## Activity
Find the line with "2023-08-13 02:00:00: 41 -> 40" in the records below. Copy it and every line after it, up to and including the line with "2040: 2383 -> 2700".

Records from a dataset:
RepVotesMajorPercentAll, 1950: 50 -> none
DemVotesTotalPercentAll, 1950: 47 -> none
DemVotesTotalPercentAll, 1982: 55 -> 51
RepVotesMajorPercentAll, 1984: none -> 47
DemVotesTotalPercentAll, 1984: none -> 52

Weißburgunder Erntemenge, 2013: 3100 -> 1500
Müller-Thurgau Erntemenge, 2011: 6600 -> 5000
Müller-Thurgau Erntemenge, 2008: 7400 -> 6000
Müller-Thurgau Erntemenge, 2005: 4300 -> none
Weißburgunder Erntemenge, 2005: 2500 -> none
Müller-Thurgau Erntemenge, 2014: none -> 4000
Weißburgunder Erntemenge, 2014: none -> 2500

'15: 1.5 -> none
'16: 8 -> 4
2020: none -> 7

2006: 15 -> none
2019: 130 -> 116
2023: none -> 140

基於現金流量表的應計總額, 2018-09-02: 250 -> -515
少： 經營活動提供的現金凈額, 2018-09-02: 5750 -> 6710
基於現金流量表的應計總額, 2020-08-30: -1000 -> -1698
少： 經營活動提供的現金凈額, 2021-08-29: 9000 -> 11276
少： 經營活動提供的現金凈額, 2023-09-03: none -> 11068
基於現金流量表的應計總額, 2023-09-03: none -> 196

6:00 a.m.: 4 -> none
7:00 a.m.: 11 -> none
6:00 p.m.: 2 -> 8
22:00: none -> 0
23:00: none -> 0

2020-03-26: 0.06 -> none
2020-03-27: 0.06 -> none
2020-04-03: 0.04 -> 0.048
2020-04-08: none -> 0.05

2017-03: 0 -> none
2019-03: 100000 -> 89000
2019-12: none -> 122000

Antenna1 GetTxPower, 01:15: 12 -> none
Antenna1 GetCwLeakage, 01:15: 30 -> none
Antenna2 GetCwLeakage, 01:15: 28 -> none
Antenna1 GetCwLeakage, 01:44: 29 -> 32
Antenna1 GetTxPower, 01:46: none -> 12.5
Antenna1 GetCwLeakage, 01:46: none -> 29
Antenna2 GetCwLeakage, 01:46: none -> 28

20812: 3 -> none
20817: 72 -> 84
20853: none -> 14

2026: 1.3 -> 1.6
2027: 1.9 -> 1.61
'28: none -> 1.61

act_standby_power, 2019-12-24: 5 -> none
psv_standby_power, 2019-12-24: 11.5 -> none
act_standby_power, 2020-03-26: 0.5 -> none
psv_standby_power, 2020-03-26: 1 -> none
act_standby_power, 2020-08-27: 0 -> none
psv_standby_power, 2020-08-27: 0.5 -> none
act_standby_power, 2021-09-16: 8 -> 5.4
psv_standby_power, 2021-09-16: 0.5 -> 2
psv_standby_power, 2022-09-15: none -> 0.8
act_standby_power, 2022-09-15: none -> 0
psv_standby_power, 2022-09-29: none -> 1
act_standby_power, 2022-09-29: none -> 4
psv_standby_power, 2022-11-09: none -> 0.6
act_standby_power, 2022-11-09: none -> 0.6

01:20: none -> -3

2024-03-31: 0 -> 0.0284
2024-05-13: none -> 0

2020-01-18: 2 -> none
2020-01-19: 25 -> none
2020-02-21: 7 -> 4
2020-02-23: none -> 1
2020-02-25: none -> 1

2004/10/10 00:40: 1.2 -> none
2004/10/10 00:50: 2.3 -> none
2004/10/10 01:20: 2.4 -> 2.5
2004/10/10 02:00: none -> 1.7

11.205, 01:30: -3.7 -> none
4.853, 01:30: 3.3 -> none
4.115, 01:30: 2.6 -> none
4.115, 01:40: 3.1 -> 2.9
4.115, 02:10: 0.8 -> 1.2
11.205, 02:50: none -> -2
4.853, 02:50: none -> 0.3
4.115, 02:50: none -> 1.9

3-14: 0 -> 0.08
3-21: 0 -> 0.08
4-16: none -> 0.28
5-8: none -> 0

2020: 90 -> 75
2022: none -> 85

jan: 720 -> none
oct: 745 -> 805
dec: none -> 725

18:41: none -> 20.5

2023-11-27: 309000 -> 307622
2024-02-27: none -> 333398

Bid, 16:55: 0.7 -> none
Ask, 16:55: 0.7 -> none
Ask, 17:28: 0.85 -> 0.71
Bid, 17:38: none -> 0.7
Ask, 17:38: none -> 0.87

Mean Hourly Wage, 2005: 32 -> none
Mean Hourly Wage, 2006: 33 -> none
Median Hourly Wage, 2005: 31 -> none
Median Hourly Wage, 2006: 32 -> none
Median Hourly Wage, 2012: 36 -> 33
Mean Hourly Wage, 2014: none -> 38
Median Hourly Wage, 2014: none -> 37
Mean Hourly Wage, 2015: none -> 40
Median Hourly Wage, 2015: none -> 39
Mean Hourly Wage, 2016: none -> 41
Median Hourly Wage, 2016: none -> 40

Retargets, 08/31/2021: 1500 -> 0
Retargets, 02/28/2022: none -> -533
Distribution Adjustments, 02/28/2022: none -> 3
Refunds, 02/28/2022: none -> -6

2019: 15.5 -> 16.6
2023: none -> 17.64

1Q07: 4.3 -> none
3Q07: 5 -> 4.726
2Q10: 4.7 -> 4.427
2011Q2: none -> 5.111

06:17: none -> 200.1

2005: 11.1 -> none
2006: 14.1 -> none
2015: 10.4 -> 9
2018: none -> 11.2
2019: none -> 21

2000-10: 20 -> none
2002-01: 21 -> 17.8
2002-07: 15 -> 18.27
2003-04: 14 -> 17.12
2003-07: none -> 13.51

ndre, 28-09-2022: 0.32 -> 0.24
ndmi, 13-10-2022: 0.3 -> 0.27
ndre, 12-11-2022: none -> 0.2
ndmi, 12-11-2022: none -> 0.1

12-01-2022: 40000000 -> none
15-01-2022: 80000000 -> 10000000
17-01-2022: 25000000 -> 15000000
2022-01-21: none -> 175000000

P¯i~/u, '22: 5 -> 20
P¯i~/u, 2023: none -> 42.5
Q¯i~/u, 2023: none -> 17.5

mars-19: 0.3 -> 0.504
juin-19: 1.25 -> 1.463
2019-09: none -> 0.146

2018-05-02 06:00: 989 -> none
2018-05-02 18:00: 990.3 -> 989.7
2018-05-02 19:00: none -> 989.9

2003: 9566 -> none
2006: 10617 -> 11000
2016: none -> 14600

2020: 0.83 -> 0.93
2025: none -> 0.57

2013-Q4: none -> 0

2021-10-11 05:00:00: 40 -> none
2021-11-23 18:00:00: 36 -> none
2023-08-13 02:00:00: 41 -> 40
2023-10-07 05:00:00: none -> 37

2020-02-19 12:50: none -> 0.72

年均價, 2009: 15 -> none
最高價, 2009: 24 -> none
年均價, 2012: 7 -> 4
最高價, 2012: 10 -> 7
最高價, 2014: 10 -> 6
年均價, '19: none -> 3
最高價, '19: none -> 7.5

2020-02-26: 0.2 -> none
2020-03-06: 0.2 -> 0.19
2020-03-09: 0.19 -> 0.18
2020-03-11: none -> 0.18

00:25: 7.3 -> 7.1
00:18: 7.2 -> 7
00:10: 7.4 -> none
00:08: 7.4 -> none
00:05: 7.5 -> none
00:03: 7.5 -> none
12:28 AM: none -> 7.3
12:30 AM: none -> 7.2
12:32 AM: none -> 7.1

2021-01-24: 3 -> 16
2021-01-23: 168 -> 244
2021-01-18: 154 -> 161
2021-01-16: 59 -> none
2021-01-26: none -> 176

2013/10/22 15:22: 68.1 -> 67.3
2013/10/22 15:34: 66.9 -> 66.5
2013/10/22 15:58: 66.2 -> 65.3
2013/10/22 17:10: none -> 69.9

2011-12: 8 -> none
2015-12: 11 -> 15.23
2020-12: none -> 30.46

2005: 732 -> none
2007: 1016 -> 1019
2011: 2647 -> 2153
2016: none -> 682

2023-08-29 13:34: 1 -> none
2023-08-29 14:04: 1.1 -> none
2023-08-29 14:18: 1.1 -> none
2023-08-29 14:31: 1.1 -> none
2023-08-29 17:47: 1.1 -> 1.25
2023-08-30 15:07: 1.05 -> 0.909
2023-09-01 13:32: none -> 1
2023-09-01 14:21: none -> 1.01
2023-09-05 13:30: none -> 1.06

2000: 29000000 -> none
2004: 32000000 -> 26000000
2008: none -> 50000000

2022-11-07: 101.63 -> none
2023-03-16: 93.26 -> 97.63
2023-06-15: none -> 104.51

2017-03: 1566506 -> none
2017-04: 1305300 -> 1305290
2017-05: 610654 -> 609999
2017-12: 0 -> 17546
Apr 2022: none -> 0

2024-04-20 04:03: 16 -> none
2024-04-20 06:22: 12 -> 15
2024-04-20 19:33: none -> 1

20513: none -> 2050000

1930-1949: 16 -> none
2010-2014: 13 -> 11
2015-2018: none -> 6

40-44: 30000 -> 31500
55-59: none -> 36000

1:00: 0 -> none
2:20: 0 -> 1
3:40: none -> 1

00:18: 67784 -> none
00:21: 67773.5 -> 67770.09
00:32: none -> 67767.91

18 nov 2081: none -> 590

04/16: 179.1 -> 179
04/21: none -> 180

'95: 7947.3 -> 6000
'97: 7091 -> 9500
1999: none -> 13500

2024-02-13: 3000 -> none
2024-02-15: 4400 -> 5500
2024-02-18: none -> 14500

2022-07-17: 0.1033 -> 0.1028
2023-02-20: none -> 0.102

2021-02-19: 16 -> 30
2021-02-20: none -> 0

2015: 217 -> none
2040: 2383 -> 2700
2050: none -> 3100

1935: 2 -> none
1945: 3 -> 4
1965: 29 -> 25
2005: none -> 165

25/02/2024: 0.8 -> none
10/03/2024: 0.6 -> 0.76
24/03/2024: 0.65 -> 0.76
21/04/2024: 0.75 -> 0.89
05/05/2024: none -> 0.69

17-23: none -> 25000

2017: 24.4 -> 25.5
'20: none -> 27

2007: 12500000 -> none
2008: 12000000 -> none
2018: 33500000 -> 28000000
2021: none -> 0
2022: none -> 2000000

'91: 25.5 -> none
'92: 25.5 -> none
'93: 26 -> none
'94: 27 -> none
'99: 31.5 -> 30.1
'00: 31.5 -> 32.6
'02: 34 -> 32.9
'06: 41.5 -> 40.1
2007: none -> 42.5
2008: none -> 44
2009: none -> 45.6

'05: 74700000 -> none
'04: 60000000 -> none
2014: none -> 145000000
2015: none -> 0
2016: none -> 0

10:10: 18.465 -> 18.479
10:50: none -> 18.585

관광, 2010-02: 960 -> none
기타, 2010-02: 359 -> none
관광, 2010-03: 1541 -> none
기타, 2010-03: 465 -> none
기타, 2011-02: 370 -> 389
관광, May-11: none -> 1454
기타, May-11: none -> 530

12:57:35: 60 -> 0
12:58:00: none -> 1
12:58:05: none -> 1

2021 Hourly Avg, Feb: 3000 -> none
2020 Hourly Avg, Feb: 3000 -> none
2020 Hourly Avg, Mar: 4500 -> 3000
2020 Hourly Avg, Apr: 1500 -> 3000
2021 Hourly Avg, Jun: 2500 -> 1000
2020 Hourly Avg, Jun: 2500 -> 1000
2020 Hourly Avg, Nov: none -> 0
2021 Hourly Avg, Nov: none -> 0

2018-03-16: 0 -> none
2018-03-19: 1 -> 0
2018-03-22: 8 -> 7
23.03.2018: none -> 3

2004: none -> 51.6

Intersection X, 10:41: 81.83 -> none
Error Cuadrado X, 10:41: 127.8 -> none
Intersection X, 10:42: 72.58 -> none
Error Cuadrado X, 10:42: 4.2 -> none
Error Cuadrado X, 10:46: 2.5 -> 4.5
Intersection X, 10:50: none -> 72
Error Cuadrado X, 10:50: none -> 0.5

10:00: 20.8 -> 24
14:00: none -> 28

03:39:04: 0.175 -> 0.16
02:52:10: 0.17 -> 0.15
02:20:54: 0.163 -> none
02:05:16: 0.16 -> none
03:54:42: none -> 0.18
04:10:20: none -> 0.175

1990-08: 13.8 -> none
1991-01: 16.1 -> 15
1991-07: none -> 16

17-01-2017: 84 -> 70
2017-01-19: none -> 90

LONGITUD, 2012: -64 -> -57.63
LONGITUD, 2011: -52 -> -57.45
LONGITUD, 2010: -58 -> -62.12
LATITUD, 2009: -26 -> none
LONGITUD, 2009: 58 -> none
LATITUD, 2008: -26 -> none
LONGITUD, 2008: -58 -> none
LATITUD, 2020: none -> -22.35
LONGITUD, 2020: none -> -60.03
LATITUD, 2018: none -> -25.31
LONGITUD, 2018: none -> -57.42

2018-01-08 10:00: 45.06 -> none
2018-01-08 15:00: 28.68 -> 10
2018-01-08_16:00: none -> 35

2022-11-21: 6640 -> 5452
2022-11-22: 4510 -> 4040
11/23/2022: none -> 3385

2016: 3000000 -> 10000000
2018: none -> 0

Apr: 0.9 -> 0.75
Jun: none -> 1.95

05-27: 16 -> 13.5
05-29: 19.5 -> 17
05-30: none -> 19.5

## Final answer
2023-08-13 02:00:00: 41 -> 40
2023-10-07 05:00:00: none -> 37

2020-02-19 12:50: none -> 0.72

年均價, 2009: 15 -> none
最高價, 2009: 24 -> none
年均價, 2012: 7 -> 4
最高價, 2012: 10 -> 7
最高價, 2014: 10 -> 6
年均價, '19: none -> 3
最高價, '19: none -> 7.5

2020-02-26: 0.2 -> none
2020-03-06: 0.2 -> 0.19
2020-03-09: 0.19 -> 0.18
2020-03-11: none -> 0.18

00:25: 7.3 -> 7.1
00:18: 7.2 -> 7
00:10: 7.4 -> none
00:08: 7.4 -> none
00:05: 7.5 -> none
00:03: 7.5 -> none
12:28 AM: none -> 7.3
12:30 AM: none -> 7.2
12:32 AM: none -> 7.1

2021-01-24: 3 -> 16
2021-01-23: 168 -> 244
2021-01-18: 154 -> 161
2021-01-16: 59 -> none
2021-01-26: none -> 176

2013/10/22 15:22: 68.1 -> 67.3
2013/10/22 15:34: 66.9 -> 66.5
2013/10/22 15:58: 66.2 -> 65.3
2013/10/22 17:10: none -> 69.9

2011-12: 8 -> none
2015-12: 11 -> 15.23
2020-12: none -> 30.46

2005: 732 -> none
2007: 1016 -> 1019
2011: 2647 -> 2153
2016: none -> 682

2023-08-29 13:34: 1 -> none
2023-08-29 14:04: 1.1 -> none
2023-08-29 14:18: 1.1 -> none
2023-08-29 14:31: 1.1 -> none
2023-08-29 17:47: 1.1 -> 1.25
2023-08-30 15:07: 1.05 -> 0.909
2023-09-01 13:32: none -> 1
2023-09-01 14:21: none -> 1.01
2023-09-05 13:30: none -> 1.06

2000: 29000000 -> none
2004: 32000000 -> 26000000
2008: none -> 50000000

2022-11-07: 101.63 -> none
2023-03-16: 93.26 -> 97.63
2023-06-15: none -> 104.51

2017-03: 1566506 -> none
2017-04: 1305300 -> 1305290
2017-05: 610654 -> 609999
2017-12: 0 -> 17546
Apr 2022: none -> 0

2024-04-20 04:03: 16 -> none
2024-04-20 06:22: 12 -> 15
2024-04-20 19:33: none -> 1

20513: none -> 2050000

1930-1949: 16 -> none
2010-2014: 13 -> 11
2015-2018: none -> 6

40-44: 30000 -> 31500
55-59: none -> 36000

1:00: 0 -> none
2:20: 0 -> 1
3:40: none -> 1

00:18: 67784 -> none
00:21: 67773.5 -> 67770.09
00:32: none -> 67767.91

18 nov 2081: none -> 590

04/16: 179.1 -> 179
04/21: none -> 180

'95: 7947.3 -> 6000
'97: 7091 -> 9500
1999: none -> 13500

2024-02-13: 3000 -> none
2024-02-15: 4400 -> 5500
2024-02-18: none -> 14500

2022-07-17: 0.1033 -> 0.1028
2023-02-20: none -> 0.102

2021-02-19: 16 -> 30
2021-02-20: none -> 0

2015: 217 -> none
2040: 2383 -> 2700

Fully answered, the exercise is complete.